Wednesday, 24 August 2011
Coronal Gaddafi, Charlie Chaplin, Seagulls and the sound of African Drums
It is very late but I have been off playing African drums with friends, so I have not had the opportunity to write my diary until now. I could have written it this morning but at that point I was not sure what was going to happen. Although I was aware that one of my relatives who was passing and arrived at our house was hungry and ate a huge bowl of coco pops.
The African Drumming was well cool as always and although I did not take my amp and guitar I did get to play blues harmonica, I am good at playing blues harmonica. When I first started someone said that blind blues harmonica players are better, and they poked me in the eyes and so I was not able to see what I was doing but it didn’t make me play any better. We might go digital next time and use a fancy looper and stuff to do some modern alternative African drumming so that will be interesting, just in time for the big end (Well book one anyway)

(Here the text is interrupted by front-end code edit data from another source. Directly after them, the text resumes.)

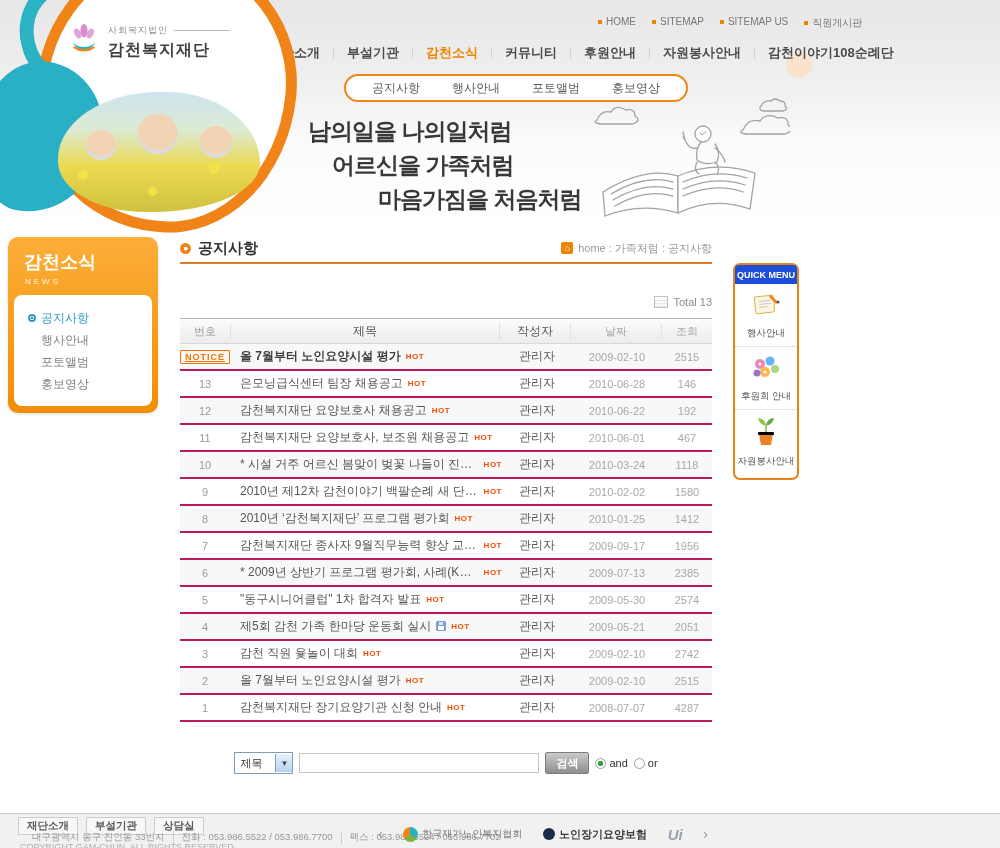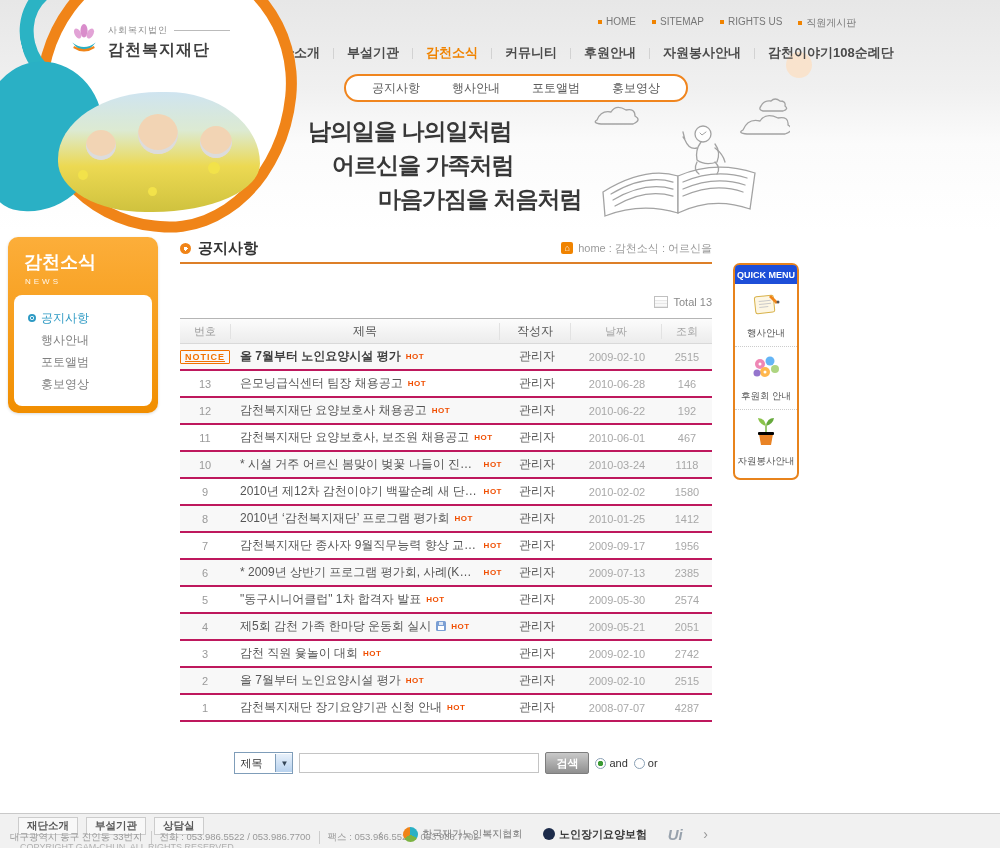--- a/index.html
+++ b/index.html
@@ -105,21 +105,21 @@
   .qm-head{height:19px;background:#1d4ed8;border-radius:4px 4px 0 0;color:#fff;font-size:9px;font-weight:bold;
          display:flex;align-items:center;justify-content:center;letter-spacing:0;}
   .qm-item{padding:7px 0 6px;display:flex;flex-direction:column;align-items:center;gap:4px;cursor:pointer;}
   .qm-item+.qm-item{border-top:1px dotted #ccc;}
   .qm-label{font-size:9.5px;color:#555;white-space:nowrap;}
   
   .footer{position:absolute;left:0;top:813px;width:1000px;height:35px;background:#f1f1f1;border-top:1px solid #c9c9c9;}
   .f-links{position:absolute;left:18px;top:3px;display:flex;gap:8px;}
   .f-link{font-size:10.5px;font-weight:bold;color:#5a5a5a;border:1px solid #ccc;background:#f8f8f8;
           padding:1px 8px;cursor:pointer;}
-  .f-addr{position:absolute;left:10px;top:17px;font-size:9.5px;color:#999;display:flex;gap:8px;}
+  .f-addr{position:absolute;left:32px;top:17px;font-size:9.5px;color:#999;display:flex;gap:8px;}
   .f-addr span+span{border-left:1px solid #ccc;padding-left:8px;}
   .f-copy{position:absolute;left:20px;top:28px;font-size:9px;color:#b0b0b0;}
   .f-partners{position:absolute;left:378px;top:8px;width:330px;height:24px;display:flex;align-items:center;
           justify-content:space-between;}
   .f-arrow{font-size:14px;color:#999;cursor:pointer;line-height:1;}
   .partner{display:flex;align-items:center;gap:4px;cursor:pointer;}
   .p-circle1{width:15px;height:15px;border-radius:50%;background:conic-gradient(#2ab0c5 0 33%,#7cb342 33% 66%,#ef8418 66% 100%);}
   .p-circle2{width:12px;height:12px;border-radius:50%;background:#1c2b4a;}
   .p-name1{font-size:10px;color:#777;}
   .p-name2{font-size:11px;font-weight:bold;color:#3a3a3a;}
@@ -137,21 +137,21 @@
         <span class="u-item">
           <span class="u-bullet"></span>
           <span>HOME</span>
         </span>
         <span class="u-item">
           <span class="u-bullet"></span>
           <span>SITEMAP</span>
         </span>
         <span class="u-item">
           <span class="u-bullet"></span>
-          <span>RIGHTS US</span>
+          <span>SITEMAP US</span>
         </span>
         <span class="u-item">
           <span class="u-bullet"></span>
           <span>직원게시판</span>
         </span>
       </div>
 
     <div class="mainnav">
         <span class="mnav-item">재단소개</span>
         <span class="mnav-sep"></span>
@@ -250,21 +250,21 @@
   </div>
 
   <div class="content">
     <div class="title-row">
       <div class="pt-left">
         <span class="pt-bullet"></span>
         <span class="page-title">공지사항</span>
       </div>
       <div class="crumbs">
         <span class="home-ico">⌂</span>
-        <span>home : 감천소식 : 어르신을</span>
+        <span>home : 가족처럼 : 공지사항</span>
       </div>
     </div>
     <div class="title-divider"></div>
 
     <div class="total-row">
       <span class="total-ico"></span>
       <span>Total 13</span>
     </div>
 
     <div class="btable">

Talking of big ends I see that
have almost got Coronal Gaddafi, Napoleon Beelzebub says he is old and well overdue, as he has loads of loyalty points for the lowest part of his cellar with all the nasty bits in. The dog recons he has left Libya Libya and is hiding in the Lebanon or while dad things he is disguised as Charlie Chaplin in a touring circus, saying no one will suspect him; and his ability at manipulating the public and press will be very beneficial to the circus. Syria
Me and Mercedes did try lying on the ground and going UGGGGGH CLOUD at the clouds today but one of the clouds was very black and as we said UGGGGGH CLOUD at that cloud there was a huge flash of lightning and it started to rain so we ran away, well inside dads workshop. We did think about firing up the Steam Powered Hydraulically Operated Tyrannosaurus but in the end thought we would save that adventure for another day, after all look what happened last time it was fired up.
Finally today the Ghost Writer is happy as the second of his complex IT problems he was struggling to solve, he has now managed to solve due to as he put it, bloody minded stubborn perseverance and watching Seagulls. He says Seagulls are incredibly underestimated and a flock of Seagulls can strip a desktop computer in a skip in seconds and defrag the hard drive in flight. He says you must never leave the windows open if you live near the sea or they will have all the important bits out of your PC before mum can say IDIOT. Funnily enough just then mum said IDIOT
Sorry I am late; I have made it just in time PHEW.